WESTERSTEDE - Die Arbeit in einem Workcamp auf dem Gelände des ehemaligen Konzentrationslagers Bergen-Belsen haben an diesem Montag 70 Jugendliche zwischen 16 und 27 Jahren aus zehn Nationen aufgenommen, darunter auch Jungen und Mädchen aus Westerstede und Bad Zwischenahn.
Ebenfalls dabei ist Pumeza Mandela, die Nichte des ehemaligen südafrikanischen Präsidenten Nelson Mandela, sowie deren Cousin Siyabulela Mandela. Die Schirmherrschaft für diese internationalen Begegnung junger Menschen hat die niedersächsische Kultusministerin Elisabeth Heister-Neumann übernommen.

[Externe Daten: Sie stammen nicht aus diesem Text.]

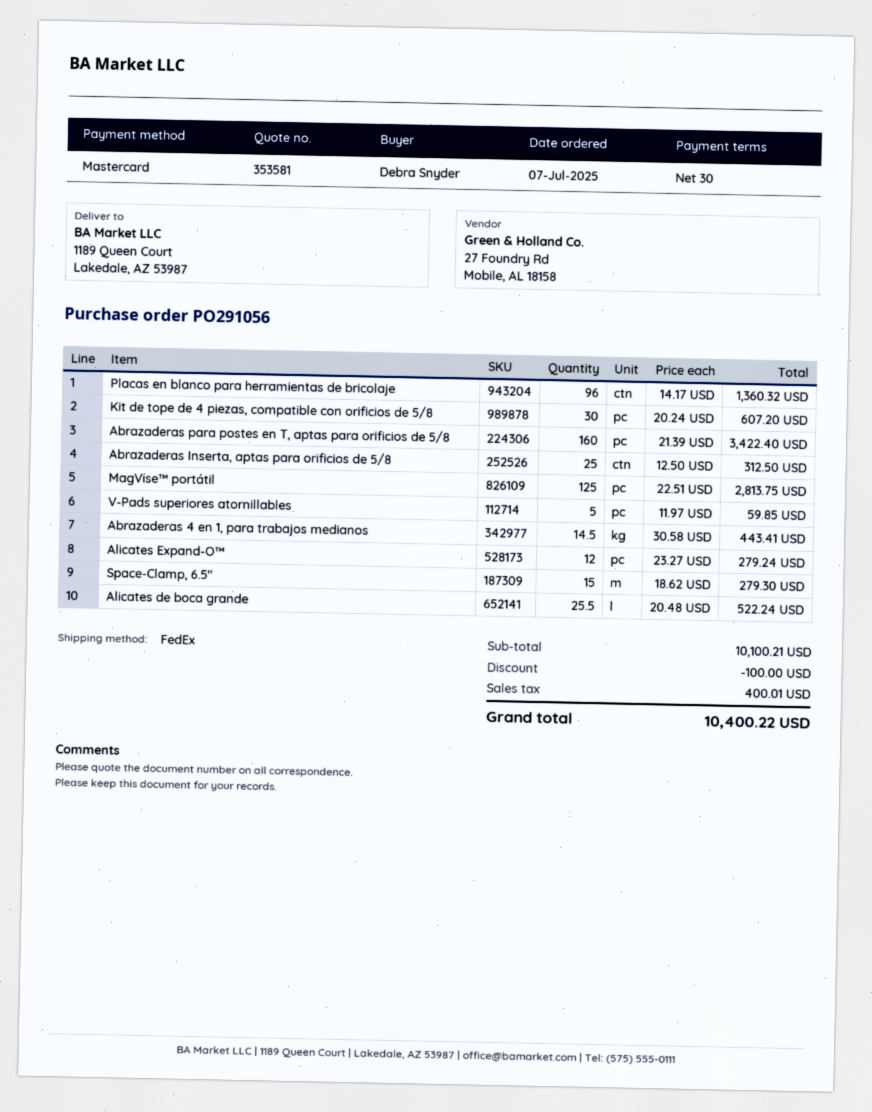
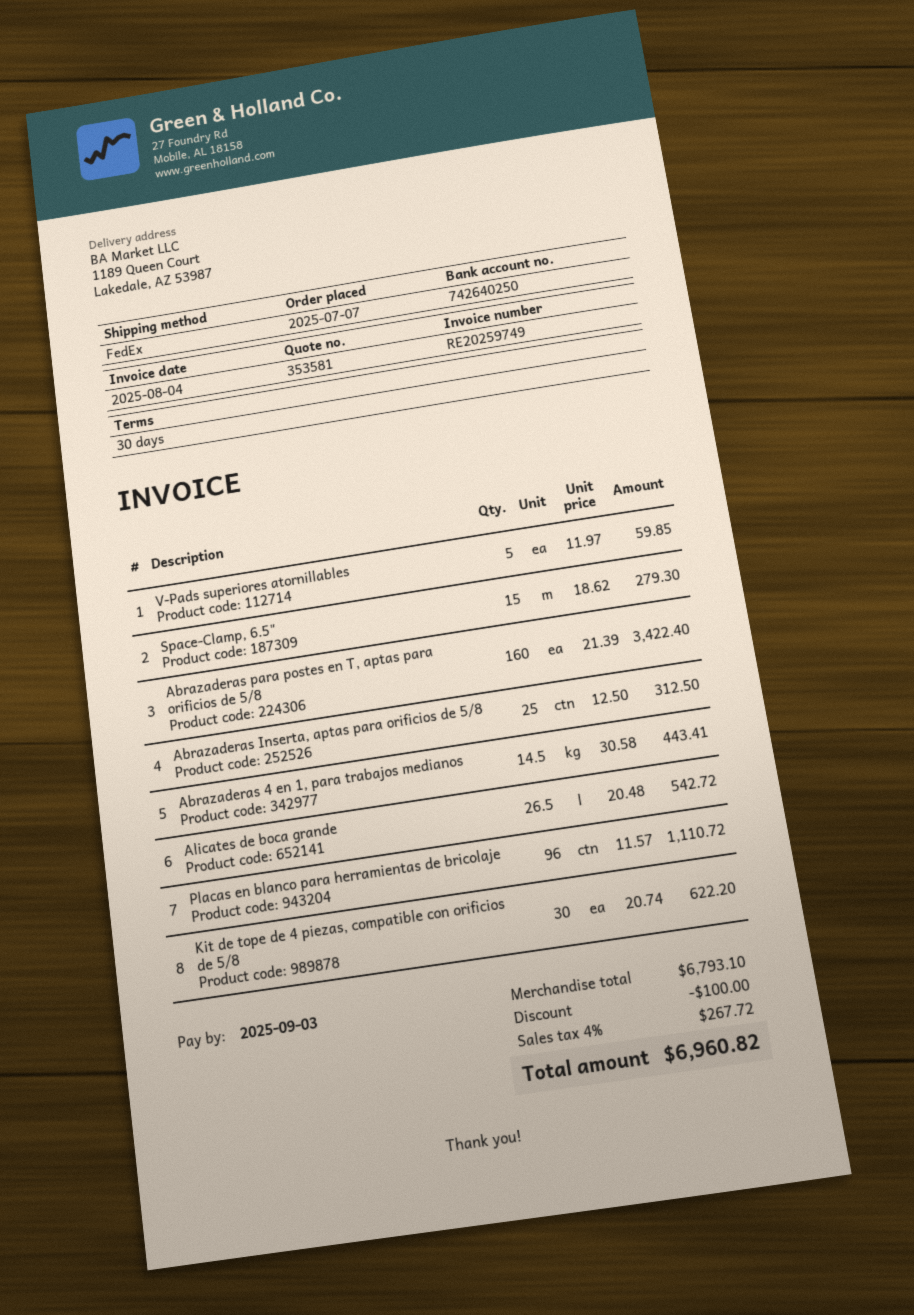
Placas en blanco para herramientas de bricolaje: 96 x 14.17 = 1360.32 -> 96 x 11.57 = 1110.72
Kit de tope de 4 piezas, compatible con orificios de 5/8: 30 x 20.24 = 607.20 -> 30 x 20.74 = 622.20
MagVise™ portátil: 125 x 22.51 = 2813.75 -> none
Alicates Expand-O™: 12 x 23.27 = 279.24 -> none
Alicates de boca grande: 25.5 x 20.48 = 522.24 -> 26.5 x 20.48 = 542.72
subtotal: 10100.21 -> 6793.10
tax: 400.01 -> 267.72
total: 10400.22 -> 6960.82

Zehn Tage lang gehen die Teilnehmer auf Spurensuche in der deutschen Geschichte. Sie werden unter anderem mit Überlebenden des Lagers sprechen und einen Erinnerungsweg von der Rampe zum ehemaligen Lagereingang gestalten. Zeitzeugen sind in diesem Jahr Dr. Yvonne Koch und Salomon Finkelstein, der als Kind die Lager Auschwitz und Mittelbau überlebt hat.
Doch nicht nur die Aufarbeitung der Vergangenheit steht im Mittelpunkt des Workcamps, es soll auch über Demokratie, Frieden und den Abbau von Vorurteilen gesprochen werden.
Seit 1995 finden unter dem Dach des Landesjugendrings Niedersachsen und der Arbeitsgemeinschaft Bergen-Belsen – getragenen von christlichen und gewerkschaftlichen Jugendverbänden – internationale Jugendbegegnungen in Bergen-Belsen statt. Damit soll ein Beitrag zur Völkerverständigung und Aussöhnung geleistet werden. Weiteres Ziel ist die Förderung von Demokratie und Frieden.
Über den weiteren Verlauf des aktuellen Workcamps können sich Interessierte auch im Internet informieren. In die Berichterstattung auf der Homepage fließen unter anderem Erfahrungen von Teilnehmern ein.